- [Work to complete] Write out every record below exactly as it appears, omitting the pictures.

- [Excerpted data]
============

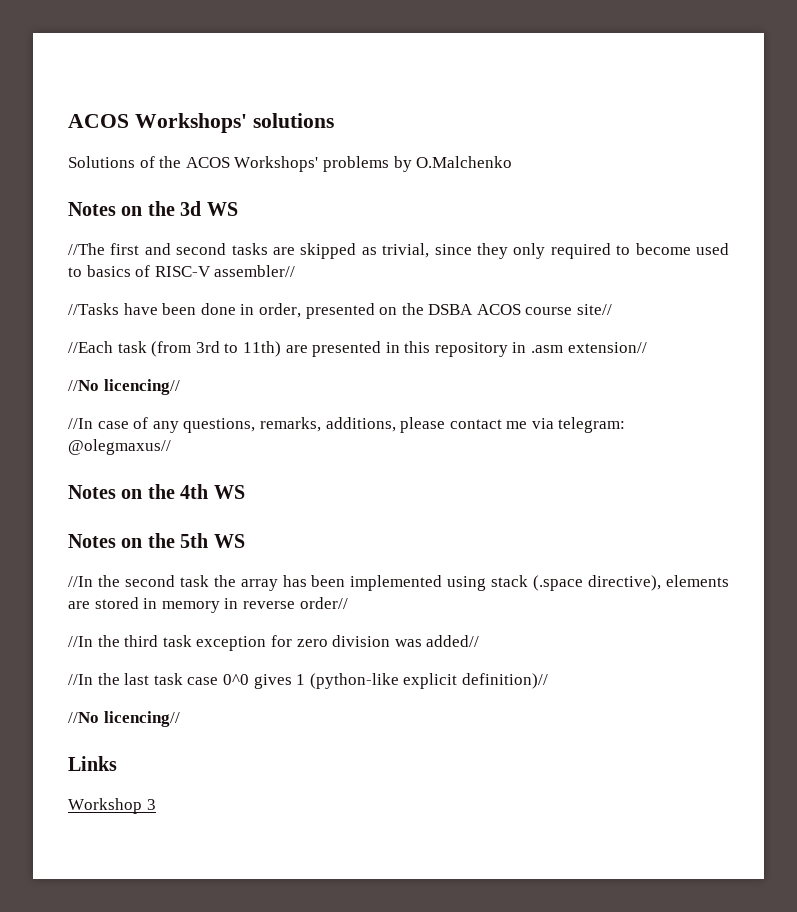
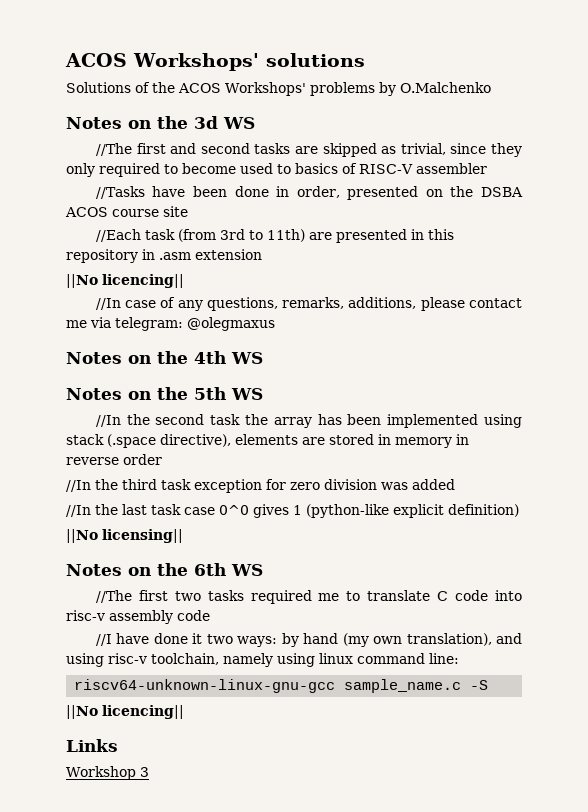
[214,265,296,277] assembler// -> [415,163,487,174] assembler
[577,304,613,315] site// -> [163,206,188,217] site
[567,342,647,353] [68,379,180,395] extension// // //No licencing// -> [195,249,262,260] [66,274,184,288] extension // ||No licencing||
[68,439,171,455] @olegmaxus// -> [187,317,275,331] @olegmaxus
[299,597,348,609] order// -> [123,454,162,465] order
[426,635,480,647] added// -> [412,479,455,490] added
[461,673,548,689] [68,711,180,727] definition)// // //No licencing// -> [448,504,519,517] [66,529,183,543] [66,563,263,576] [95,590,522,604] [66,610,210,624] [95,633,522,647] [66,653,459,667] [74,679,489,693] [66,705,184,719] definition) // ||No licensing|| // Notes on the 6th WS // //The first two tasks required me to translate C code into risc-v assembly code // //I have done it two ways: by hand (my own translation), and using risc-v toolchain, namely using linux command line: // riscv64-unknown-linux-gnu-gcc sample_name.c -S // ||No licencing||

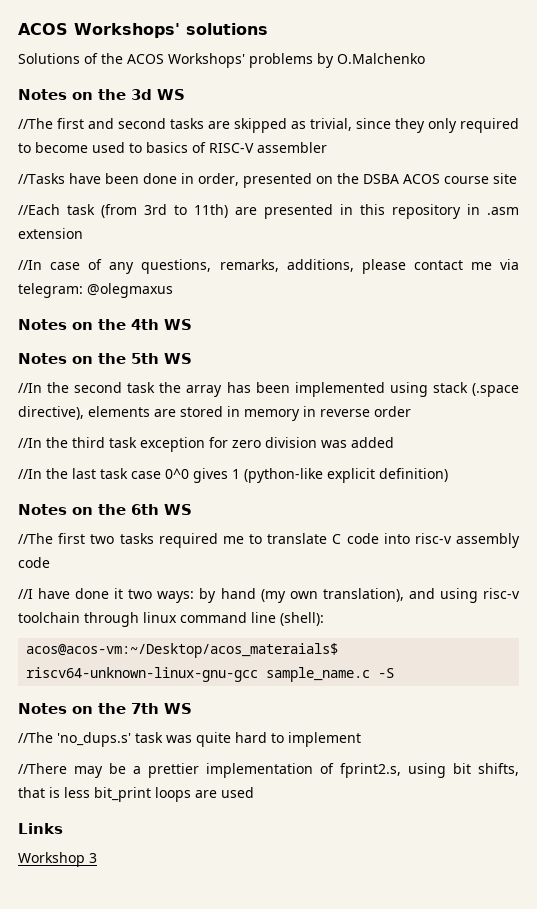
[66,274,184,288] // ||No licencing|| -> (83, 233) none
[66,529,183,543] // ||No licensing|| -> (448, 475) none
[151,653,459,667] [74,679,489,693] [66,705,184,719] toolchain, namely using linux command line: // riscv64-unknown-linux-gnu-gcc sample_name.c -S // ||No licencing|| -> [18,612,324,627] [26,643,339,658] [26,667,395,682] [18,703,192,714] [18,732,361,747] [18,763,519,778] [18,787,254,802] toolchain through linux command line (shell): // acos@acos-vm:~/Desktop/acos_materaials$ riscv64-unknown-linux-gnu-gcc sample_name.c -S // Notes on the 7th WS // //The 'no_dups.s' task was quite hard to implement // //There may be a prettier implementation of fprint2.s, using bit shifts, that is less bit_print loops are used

============

- [Solution to this problem]
[214,265,296,277] assembler// -> [415,163,487,174] assembler
[577,304,613,315] site// -> [163,206,188,217] site
[567,342,647,353] [68,379,180,395] extension// // //No licencing// -> [195,249,262,260] [66,274,184,288] extension // ||No licencing||
[68,439,171,455] @olegmaxus// -> [187,317,275,331] @olegmaxus
[299,597,348,609] order// -> [123,454,162,465] order
[426,635,480,647] added// -> [412,479,455,490] added
[461,673,548,689] [68,711,180,727] definition)// // //No licencing// -> [448,504,519,517] [66,529,183,543] [66,563,263,576] [95,590,522,604] [66,610,210,624] [95,633,522,647] [66,653,459,667] [74,679,489,693] [66,705,184,719] definition) // ||No licensing|| // Notes on the 6th WS // //The first two tasks required me to translate C code into risc-v assembly code // //I have done it two ways: by hand (my own translation), and using risc-v toolchain, namely using linux command line: // riscv64-unknown-linux-gnu-gcc sample_name.c -S // ||No licencing||

[66,274,184,288] // ||No licencing|| -> (83, 233) none
[66,529,183,543] // ||No licensing|| -> (448, 475) none
[151,653,459,667] [74,679,489,693] [66,705,184,719] toolchain, namely using linux command line: // riscv64-unknown-linux-gnu-gcc sample_name.c -S // ||No licencing|| -> [18,612,324,627] [26,643,339,658] [26,667,395,682] [18,703,192,714] [18,732,361,747] [18,763,519,778] [18,787,254,802] toolchain through linux command line (shell): // acos@acos-vm:~/Desktop/acos_materaials$ riscv64-unknown-linux-gnu-gcc sample_name.c -S // Notes on the 7th WS // //The 'no_dups.s' task was quite hard to implement // //There may be a prettier implementation of fprint2.s, using bit shifts, that is less bit_print loops are used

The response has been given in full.